Г.И. говорит, чтобы я её не провожал. И это редкий случай, когда я соглашаюсь. Ну что ж, в этот вечер много других сопровождающих, многие живут в той же стороне. Танцоры кучками расходятся в разные стороны, как будто центр не только детского творчества, но и города.
Остались только трое: я, Гиневра и Сергей Г., сторож центра. И тут я понимаю, что Гиневра нравится и Сергею. Она между нами и может загадывать желание. Нам по пути, но она может и остаться. На её бледном красивом лице ничего не написано.
-Я провожу, - говорю я.
-На улице метель, а здесь тепло, - говорит Сергей.
-Что-то мне плохо, - говорит Гиневра, бросает сумку и убегает.
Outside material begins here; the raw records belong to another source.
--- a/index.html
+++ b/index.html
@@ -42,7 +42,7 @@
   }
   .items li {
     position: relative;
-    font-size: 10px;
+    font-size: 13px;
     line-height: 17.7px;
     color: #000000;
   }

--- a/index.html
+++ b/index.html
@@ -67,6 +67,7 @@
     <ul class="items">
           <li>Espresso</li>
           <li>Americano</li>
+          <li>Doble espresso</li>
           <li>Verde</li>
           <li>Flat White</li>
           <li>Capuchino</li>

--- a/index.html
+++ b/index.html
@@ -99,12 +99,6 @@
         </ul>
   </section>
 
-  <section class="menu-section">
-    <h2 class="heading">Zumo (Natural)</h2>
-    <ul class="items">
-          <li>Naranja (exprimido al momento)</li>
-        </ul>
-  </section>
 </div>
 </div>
Мы даем ей воды, она выпивает полный стакан, ложится на красные стулья, стоящие в ряд, и засыпает мгновенно.
Сергей подставляет рядом ещё стулья, чтобы она не упала, заботливо укрывает девушку зеленым винтажным советским шерстяным одеялом, говорит мне: «Ну, давай, счастливо!»
-Что-то мне тоже не хорошо, - говорю я, - Я посижу у тебя?
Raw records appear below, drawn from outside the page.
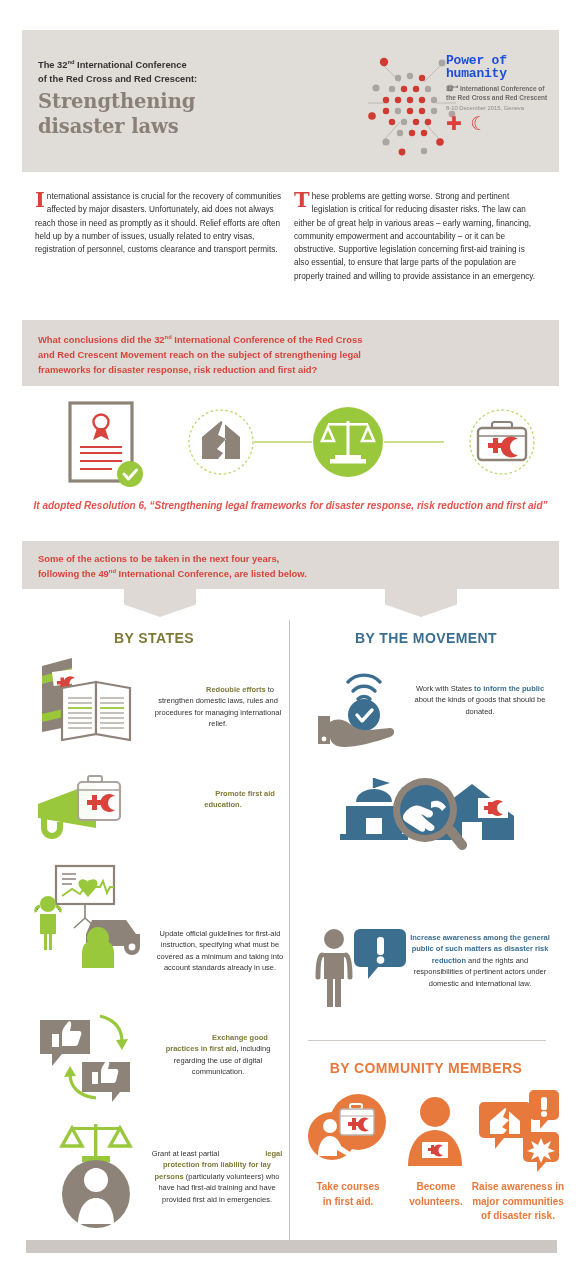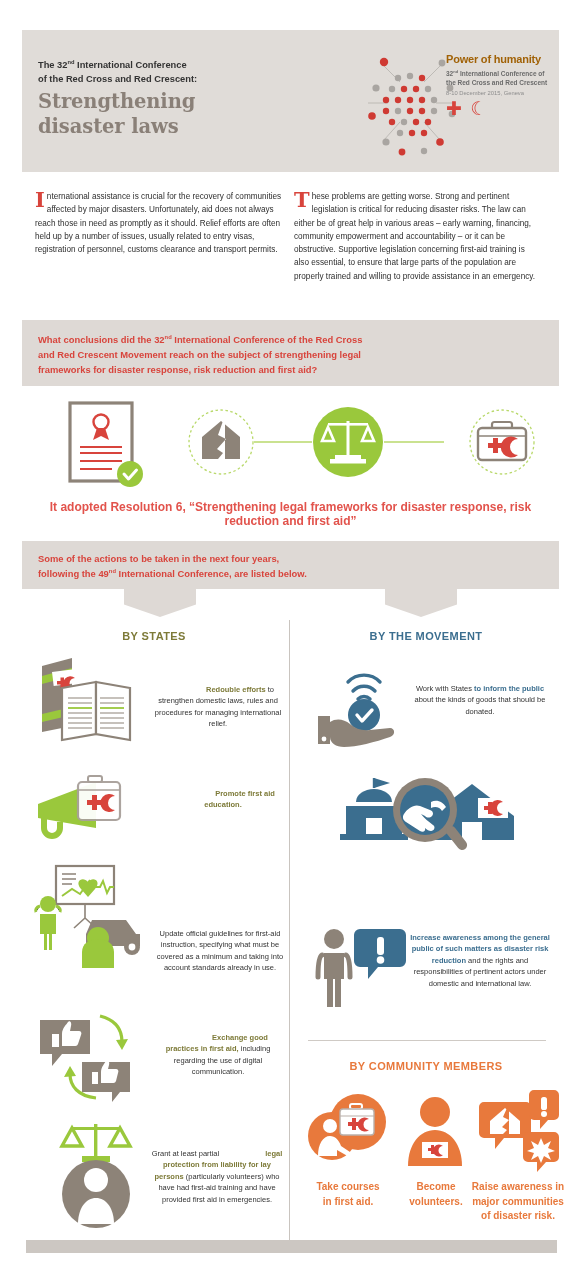--- a/index.html
+++ b/index.html
@@ -33,8 +33,8 @@
   .logo-dots { position:absolute; left:8px; top:4px; width:100px; height:110px; }
   .logo-txt { position: absolute; left: 92px; top: 10px; width: 125px; }
   .logo-h {
-    font-family:Liberation Sans, sans-serif;
-    font-size: 11px; font-weight: bold; color: #a16207; letter-spacing: -0.2px;
+    font-family:Liberation Mono, monospace;
+    font-size: 13px; font-weight: bold; color: #1d4ed8; letter-spacing: -0.2px;
     line-height: 1;
   }
   .logo-sub {

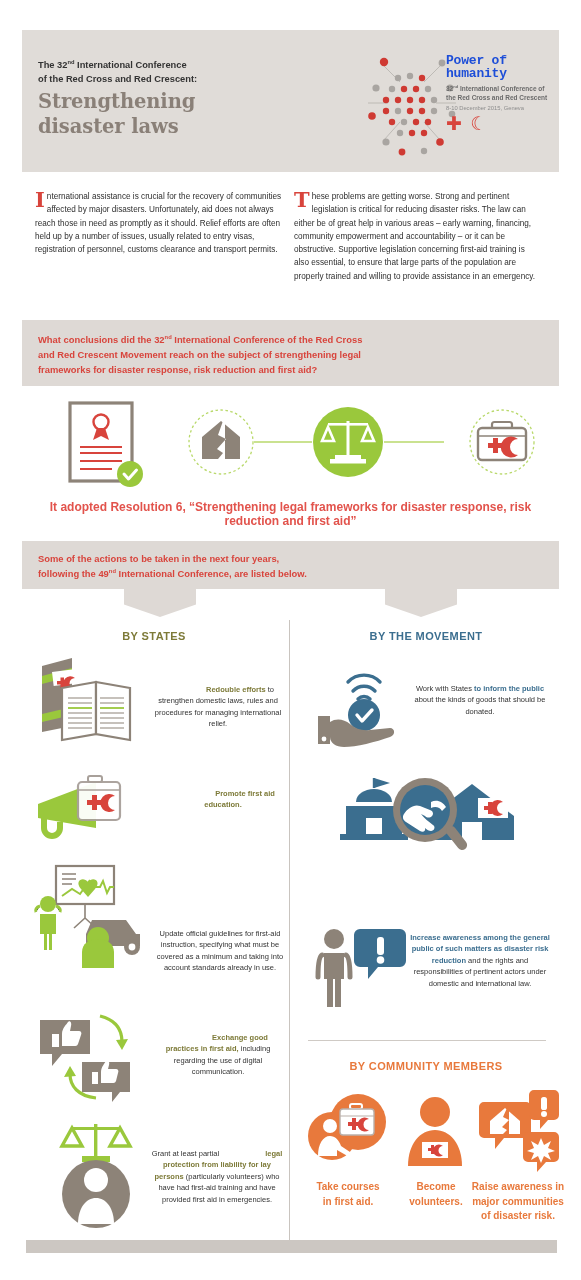--- a/index.html
+++ b/index.html
@@ -76,7 +76,7 @@
   .resrow { position: absolute; left: 22px; top: 395px; width: 537px; height: 100px; }
   .res-caption {
     position: absolute; left: 22px; top: 500px; width: 537px; text-align: center;
-    font-size: 12px; font-weight: bold; color: #e2534c;
+    font-size: 10px; font-weight: bold; color: #e2534c; font-style: italic;
   }
 
   

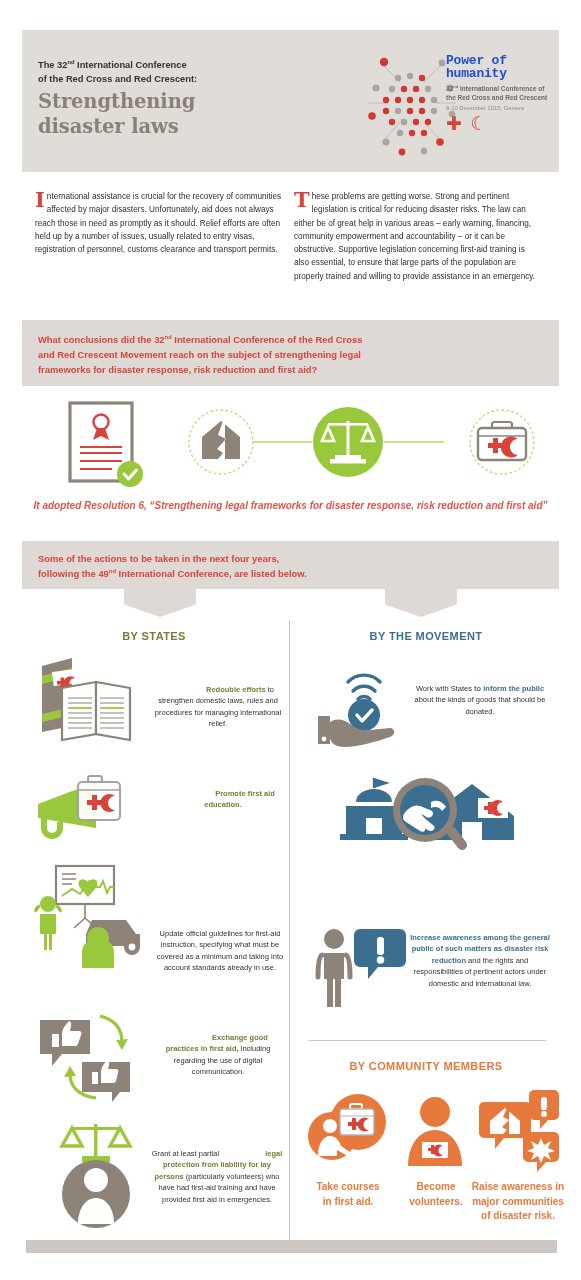--- a/index.html
+++ b/index.html
@@ -81,7 +81,7 @@
 
   
   .divider { position: absolute; left: 289px; top: 620px; width: 1px; height: 620px; background: #c9c4bf; }
-  .colhead { position: absolute; font-size: 11px; font-weight: bold; letter-spacing: 0.4px; text-align:center; }
+  .colhead { position: absolute; font-size: 14px; font-weight: bold; letter-spacing: 0.4px; text-align:center; }
   .colhead.states { left: 25px; top: 630px; width: 258px; color: #7d7a38; }
   .colhead.movement { left: 297px; top: 630px; width: 258px; color: #3b6e8f; }
   .colhead.community { left: 297px; top: 1060px; width: 258px; color: #e8793c; }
Сергей пожимает плечами, что можно воспринимать и как отказ и как приглашение. Я воспринимаю, как приглашение, падаю в кресло.
Сергей в белой рваной футболке и зеленых больничных штанах (форме, в которой он занимается танцами) садится к пианино. Подозреваю, что он делает это каждую ночь. И начинает играть композиции своей любимой группы «Yello». За окнами февральская глубокая ночь, город в сугробах. Музыка, спящая Гиневра, и два Сергея.
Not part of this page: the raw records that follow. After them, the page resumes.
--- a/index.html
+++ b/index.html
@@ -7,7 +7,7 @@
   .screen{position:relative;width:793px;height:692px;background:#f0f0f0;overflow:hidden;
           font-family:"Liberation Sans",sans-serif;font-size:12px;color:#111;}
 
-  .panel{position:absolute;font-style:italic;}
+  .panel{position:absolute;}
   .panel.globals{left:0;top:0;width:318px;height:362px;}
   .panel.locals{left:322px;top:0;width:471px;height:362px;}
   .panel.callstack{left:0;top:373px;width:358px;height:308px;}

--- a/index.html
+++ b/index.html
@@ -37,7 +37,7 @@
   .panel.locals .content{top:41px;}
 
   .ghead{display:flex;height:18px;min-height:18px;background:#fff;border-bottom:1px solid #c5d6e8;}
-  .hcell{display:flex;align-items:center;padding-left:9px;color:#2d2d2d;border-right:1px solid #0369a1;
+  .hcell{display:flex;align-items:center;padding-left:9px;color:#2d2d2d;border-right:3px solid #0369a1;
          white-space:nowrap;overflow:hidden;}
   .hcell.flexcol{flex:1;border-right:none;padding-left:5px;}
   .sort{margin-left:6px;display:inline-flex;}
Она проснулась в три часа ночи и засобиралась домой. При её способности к координации движений в данный момент, это непросто. Спрашиваю, будучи совершенно уверен в отказе: «Тебя проводить?» Гиневра не в силах говорит, она кивает. Но я уже не рад, я чувствую, что теперь, когда она поняла, что я так ждал именно её, что я видел, как ей было плохо, теперь мне никогда не заслужить её внимание. Свидетели наших ошибок никому не нужны.
Шли мы медленно, долго, по скользкой дорожке. Мне было её очень жаль, я молчал, потому что человеку в таком состоянии не нужны разговоры.
И тут она спросила:
-А ты взял туфли?
-Нет, - отвечаю, а про себя хотел добавить: «А должен был?»
-Нужно взять туфли, - говорит Гиневра. Я понимаю, что она хотела сказать «пожалуйста», и всё такое, просто не в силах.
Возвращаться назад вместе просто нереально, и тут о чудо – рядом работающий круглосуточно «Телефон. Телеграф» (ныне здесь находится прокуратура). Оставляю там Гиневру. Бегу обратно. Страж центра уже лег спать. Стучу в окно. Открывает. Нахожу белые туфли.
Сергей смотрит на меня сонными глазами:
-Ну что, как там Золушка, в тыкву ещё не превратилась?
-Спасибо, - говорю.
Зеленые цифры на электронном табло показывают 04:00.24.02.1993.
Заходим в подъезд Гиневры. Она останавливает меня. Прижимает руку к сердцу и опускает её вниз с легким полупоклоном. Слов нет.
-Пока, - говорю, и бегу домой.
Никакого очарования, всё сняло как рукой. Никаких желаний, кроме одного - спать, спать. Просыпаюсь в обед, проверяю себя: какие там чувства внутри: никаких. Просто морок. Надо быть осторожным. К чёрту порывы и очарования, жёсткий контроль эмоций, репетиции, диета, здоровый сон. Чувства – врут.